- Data
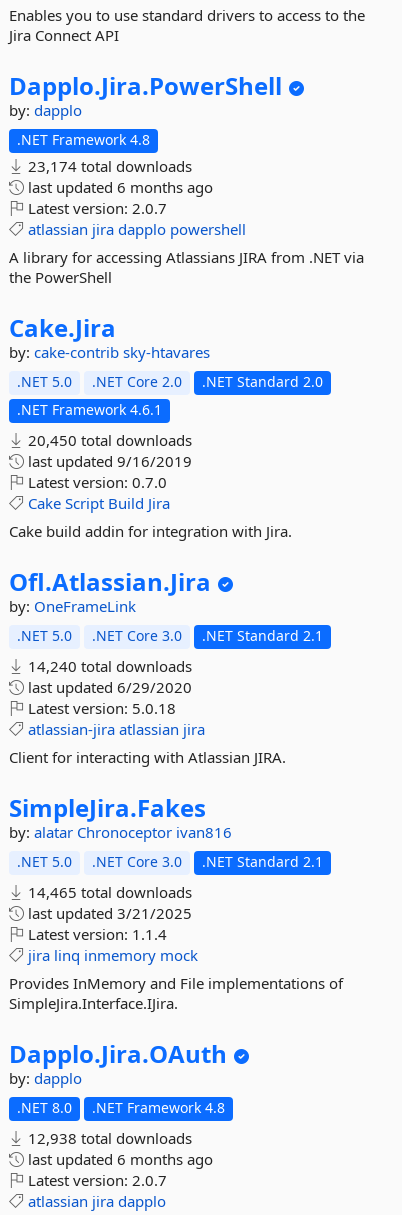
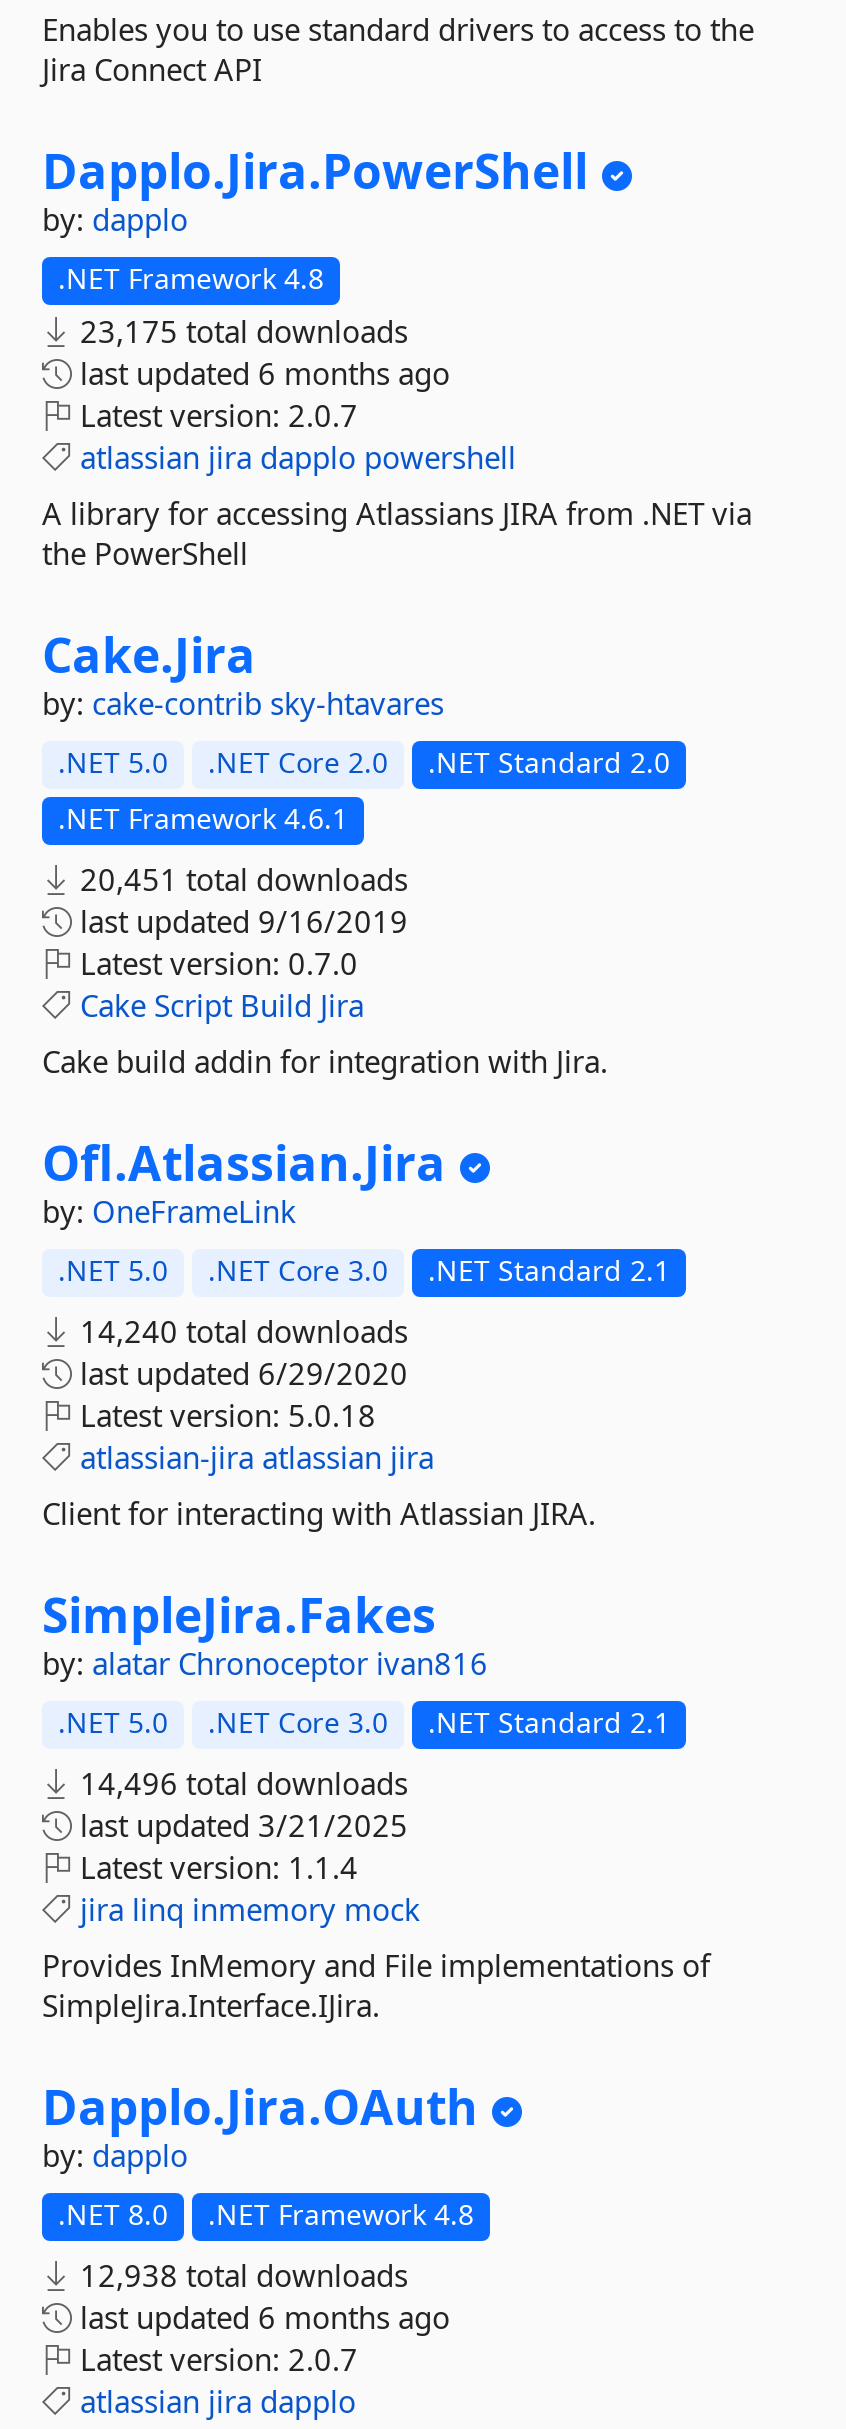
- 23,174 total downloads
+ 23,175 total downloads

- 20,450 total downloads
+ 20,451 total downloads

- 14,465 total downloads
+ 14,496 total downloads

- Required action
Please retype the listing above word for word, skipping each picture.

- Answer below
- 23,174 total downloads
+ 23,175 total downloads

- 20,450 total downloads
+ 20,451 total downloads

- 14,465 total downloads
+ 14,496 total downloads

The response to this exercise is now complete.